BetaLight theme is in beta. Some UI element may not be optimized.

Blocking Direct IP Access to NGINX

When setting up NGINX as a web server or a reverse proxy server, oftentime we do not need the public to have direct access to the server's IP address. To achieve this, we need to block the connection to the IP and return empty response to the client.

Why Blocking Direct Access to IP Address is Considered?

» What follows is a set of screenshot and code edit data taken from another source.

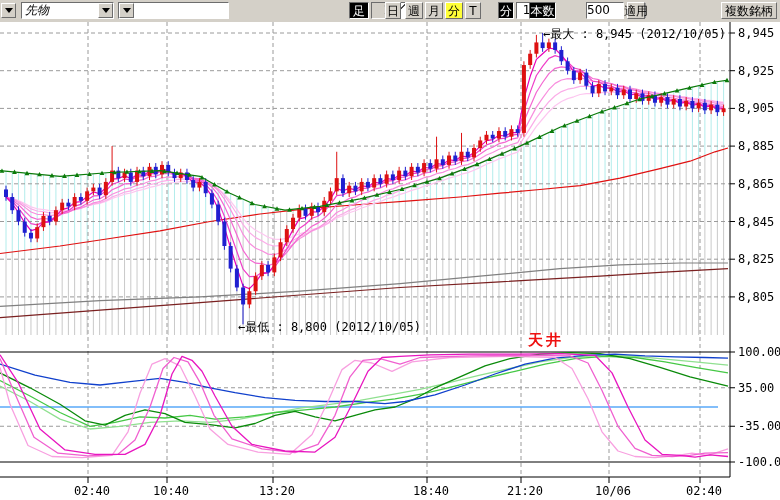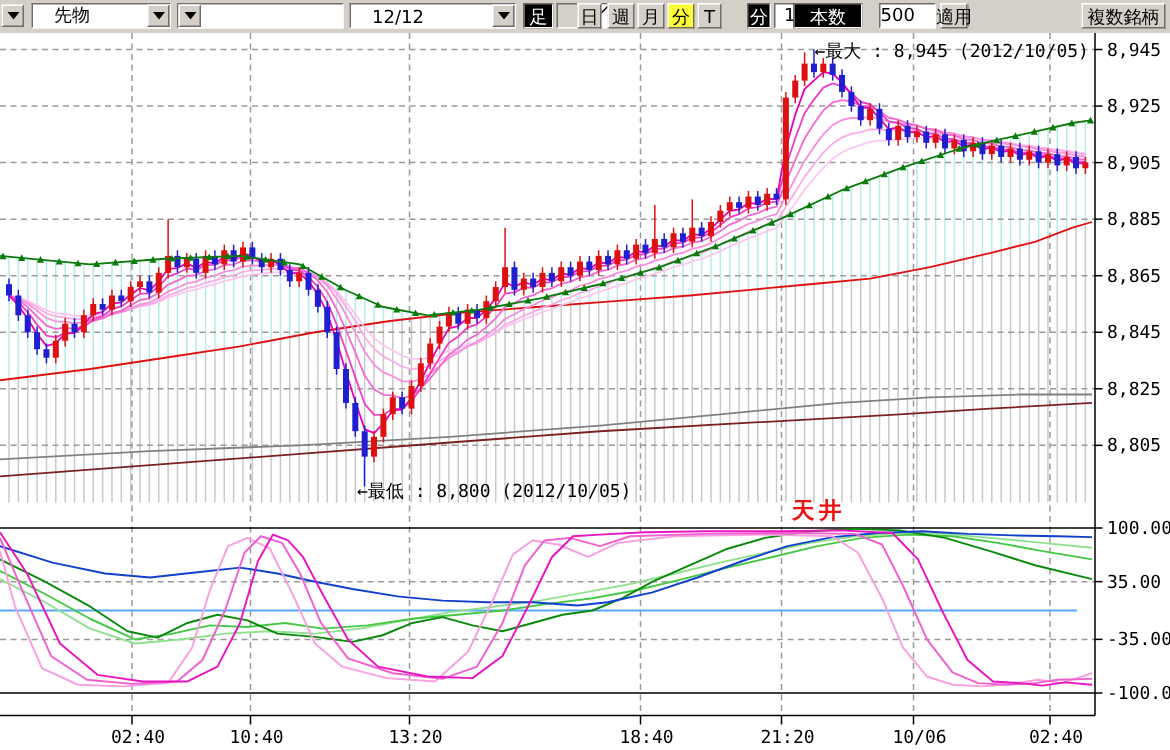"先物" .combo .ctext { font-style: none -> italic; padding-left: 14px -> 3px }
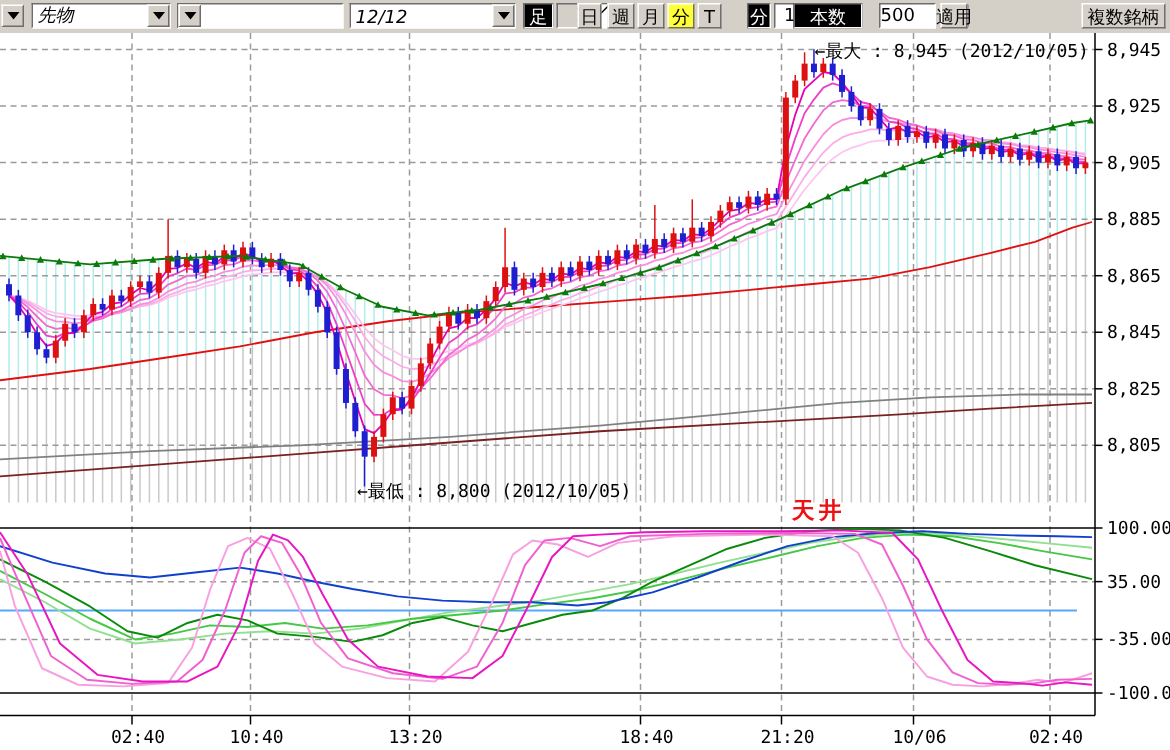"12/12" div.combo { html: <div> <span>12/12</span> <span> <span></span> </span> </div> -> none }
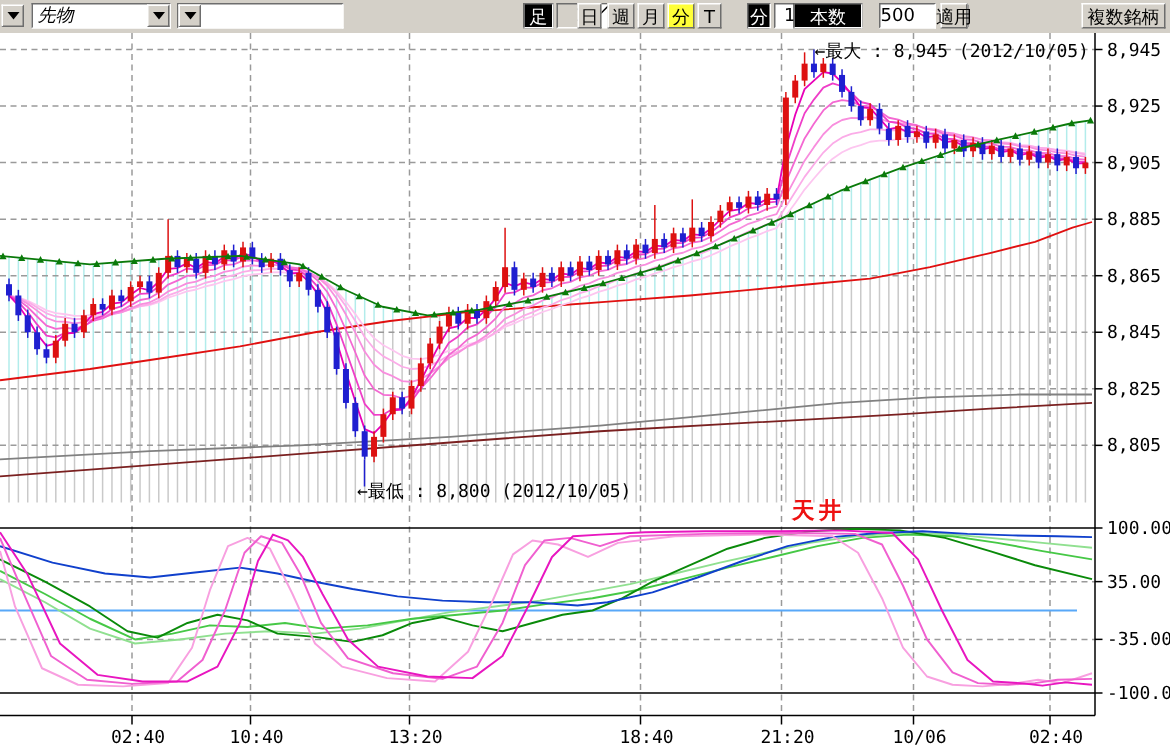"本数" div.tbtn { width: 46px -> 27px }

  1. Exposing server's IP address publicly can be a security risk. By restricting access only through domain names, extra layer of protection is added. Attackers attempting unauthorized access might not know the specific domain names configured on the server, making it harder for them to exploit vulnerabilities.
  2. This also ensures that users reach the intended website based on the domain name they use (assuming the NGINX is hosting many sites). This prevents unexpected behavior or unauthorized access to other websites hosted.

Default Server

This settings can be configured using NGINX configuration files by adding this line in the server block:

server {
    listen      80 default_server;
    listen      [::]:80 default_server;

    server_name _;
    return      444;
}

With this configuration, the NGINX will catch all request made to default server without domain (if there is no matching request to virtual host), then it will block all of them by closing the connection.

Virtual Host

Then add this to virtual host as well to allow the request only to correct domain:

server {
    if ( $host != "domain.com" ){
        return 444;
    }
}

Note: This will not work when you setup the NGINX as a reverse proxy, then need to made request to the server using its IP address. This config will block all incoming request made to its IP and not from its domain setup in virtual host.